[Records supplied Boundary: Start]

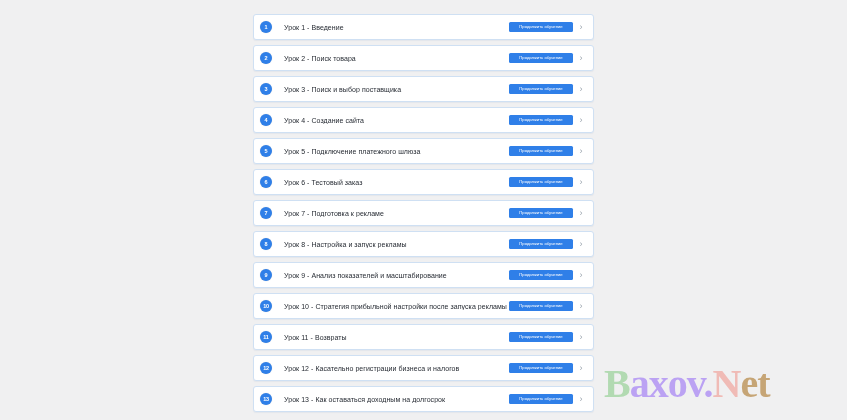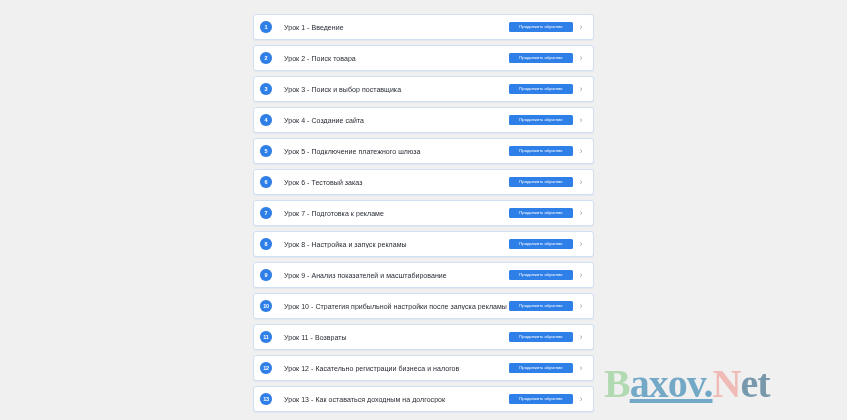--- a/index.html
+++ b/index.html
@@ -103,7 +103,7 @@
     user-select: none;
   }
   #watermark .wm-b { color: #7ac77a; }
-  #watermark .wm-mid { color: #0369a1; text-decoration: underline; }
+  #watermark .wm-mid { color: #8b5cf6; }
   #watermark .wm-n { color: #f08b82; }
   #watermark .wm-tail { color: #0c4a6e; text-align: center; }
 </style>

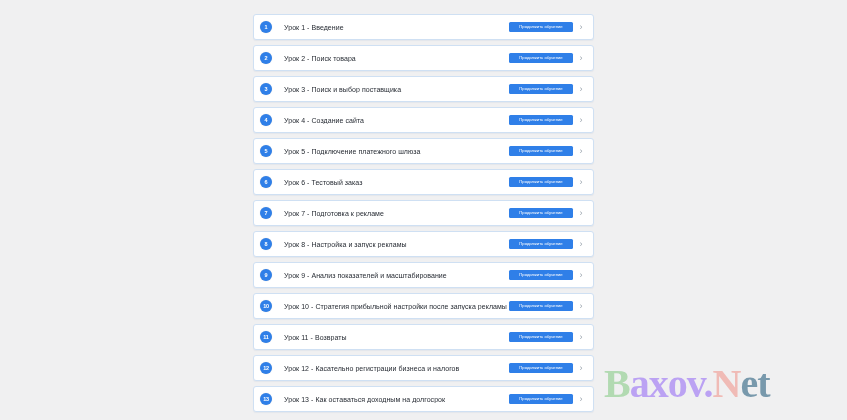--- a/index.html
+++ b/index.html
@@ -105,7 +105,7 @@
   #watermark .wm-b { color: #7ac77a; }
   #watermark .wm-mid { color: #8b5cf6; }
   #watermark .wm-n { color: #f08b82; }
-  #watermark .wm-tail { color: #0c4a6e; text-align: center; }
+  #watermark .wm-tail { color: #a16207; text-align: center; }
 </style>
 </head>
 <body>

[Records supplied Boundary: End]

Repeat the entries exactly, without pictures.

--- a/index.html
+++ b/index.html
@@ -103,7 +103,7 @@
     user-select: none;
   }
   #watermark .wm-b { color: #7ac77a; }
-  #watermark .wm-mid { color: #0369a1; text-decoration: underline; }
+  #watermark .wm-mid { color: #8b5cf6; }
   #watermark .wm-n { color: #f08b82; }
   #watermark .wm-tail { color: #0c4a6e; text-align: center; }
 </style>

--- a/index.html
+++ b/index.html
@@ -105,7 +105,7 @@
   #watermark .wm-b { color: #7ac77a; }
   #watermark .wm-mid { color: #8b5cf6; }
   #watermark .wm-n { color: #f08b82; }
-  #watermark .wm-tail { color: #0c4a6e; text-align: center; }
+  #watermark .wm-tail { color: #a16207; text-align: center; }
 </style>
 </head>
 <body>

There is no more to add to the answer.